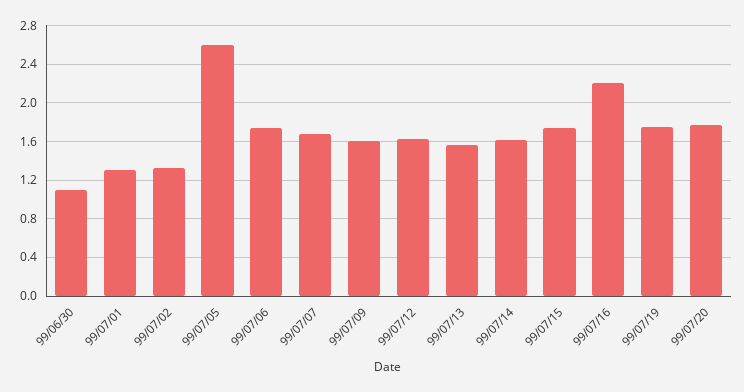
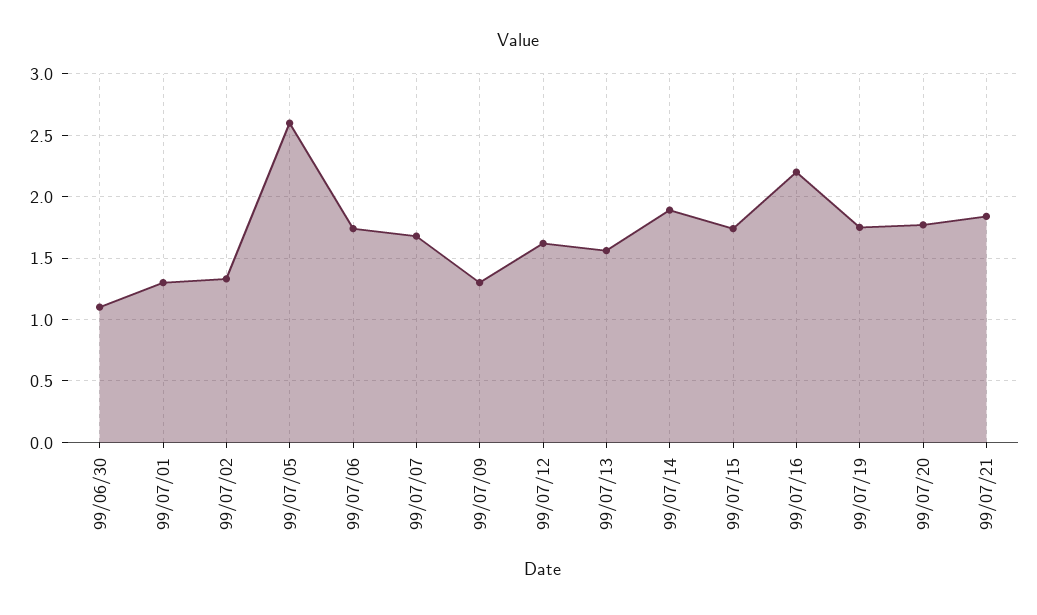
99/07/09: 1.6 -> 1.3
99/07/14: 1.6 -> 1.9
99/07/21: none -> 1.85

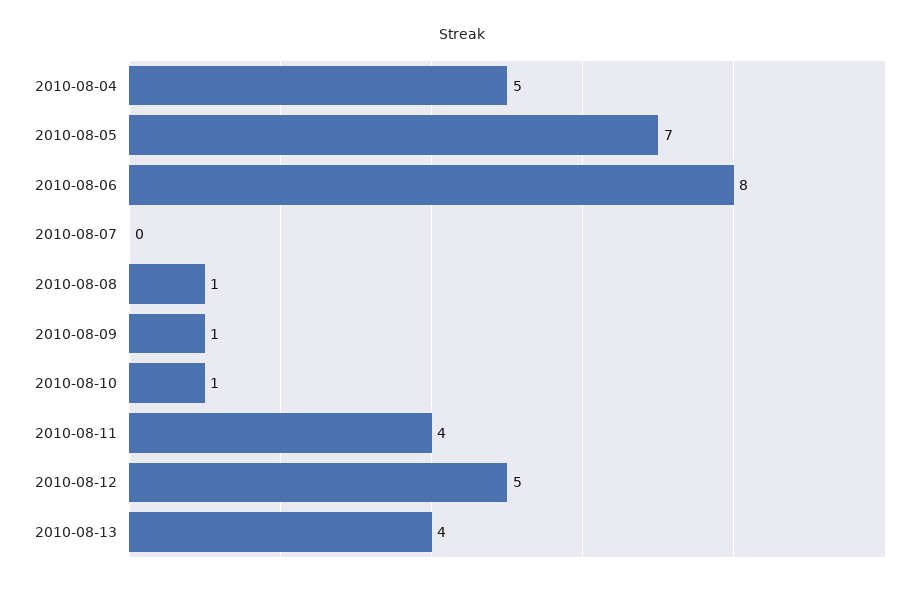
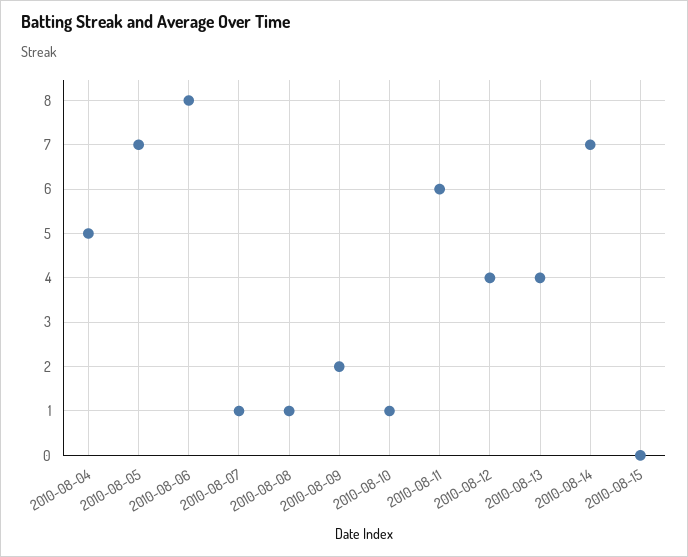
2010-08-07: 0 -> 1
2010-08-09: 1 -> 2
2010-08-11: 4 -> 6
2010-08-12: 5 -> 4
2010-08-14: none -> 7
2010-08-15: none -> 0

....

- [ABOUT THIS TASK] In your copy of the listing above, every line must match exactly and no picture may appear.

- [ANSWER FOR THIS EXERCISE]
99/07/09: 1.6 -> 1.3
99/07/14: 1.6 -> 1.9
99/07/21: none -> 1.85

2010-08-07: 0 -> 1
2010-08-09: 1 -> 2
2010-08-11: 4 -> 6
2010-08-12: 5 -> 4
2010-08-14: none -> 7
2010-08-15: none -> 0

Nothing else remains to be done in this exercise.